The city has not changed. Geneva ticks on, cold and impassive, streetlights tracing the same immaculate lines across the Quai des Bergues, the lake black as spent oil under the moon. But Lucien is different, and the air in the penthouse tastes of aftermath.

He closes the laptop and sits perfectly still, listening to the static hush of blood in his ears. He half expects someone, his mother, a police officer, a faceless man in a suit, to appear behind him, but the only thing that moves is his own shadow, thrown long by the desk lamp.

He stands and surveys the space. The disorder left by his panic is microscopic, easily erased. He straightens the chair, picks up the discarded tie, smooths it flat, and drapes it over the back of a chair. He moves through the apartment, touching each object as if saying goodbye to a pet. There is nothing he needs to take with him. Everything here is designed to impress, not to comfort, and he is done with the game of appearances.

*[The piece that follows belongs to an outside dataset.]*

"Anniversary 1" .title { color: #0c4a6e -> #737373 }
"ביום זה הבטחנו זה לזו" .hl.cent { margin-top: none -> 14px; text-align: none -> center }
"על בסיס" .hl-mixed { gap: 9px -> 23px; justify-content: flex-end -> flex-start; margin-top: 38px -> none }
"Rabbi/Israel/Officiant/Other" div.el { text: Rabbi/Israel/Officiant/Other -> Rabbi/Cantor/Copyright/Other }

He moves to the bedroom. In the closet are thirty suits, each cut to a different boardroom scenario: navy for tradition, charcoal for gravitas, midnight blue for emergencies that require both. He ignores them all, reaching instead to the back shelf for a hoodie still wrapped in its cellophane bag. He doesn’t remember why he bought it. Maybe he didn’t; someone else ordered it, thinking he should try being normal for a day, to see how it fit.

He pulls off the jacket and unfastens the cufflinks with a surgeon’s grace. The Rolex comes next, its weight a sudden absence. He places each item into a drawer, never to be worn again, though he doubts anyone will notice.

He slips on the hoodie. The fabric is impossibly soft, the inside like new snow, the outside a crisp grey that might as well be invisible. He pulls it over his head and watches his face vanish in the mirror, hair falling messily over his eyes. In this, he is not Lucien Vale, not the heir not the betrayer not the disappointment. He is just a man in a hoodie, late for nothing.

He moves to the painting in the hall, a grotesque thing in ochre and teal. He lifts it off the wall and presses the corner of the frame; a panel slides back, revealing the safe. The code comes to him instantly, a piece of old trivia, like the date of a coup in a country he’s never visited. Inside: a stack of euros, a passport, a handful of black credit cards. He takes only the cash, folding it into the pocket of his jeans, and leaves the rest.

He takes one last look at the apartment, the perfect lines, the silenced luxury, the view he will never see again. It does not hurt, not really. The emptiness is its own relief.

He powers off his phone, drops it into the kitchen sink, and fills the basin with water until the screen goes dark. The only sound is the gurgle of the drain, as if the house itself is swallowing the evidence.

He walks to the front door. His hand is steady as he turns the handle. For a moment, he hesitates, listening for the voice that has dictated every choice, every movement, since before he could speak. There is nothing.

He steps into the hallway. The door clicks shut behind him with a gentleness that surprises him.

The corridor is deserted, the carpet thick enough to muffle his footsteps. He takes the elevator down, passing through the lobby without a word, nodding only once at the security guard who, for all he knows, will be the last person to remember him.

The air outside is sharp, and the wind off the lake bites his face. He tucks his hands in the pockets of the hoodie and sets off, keeping to the pools of darkness between the streetlights. It feels right, this anonymity, this freedom. Each step is lighter than the last.

By the time he reaches the water, he is no longer Lucien Vale.

He is nothing, and no one, and for the first time in his life, he feels alive.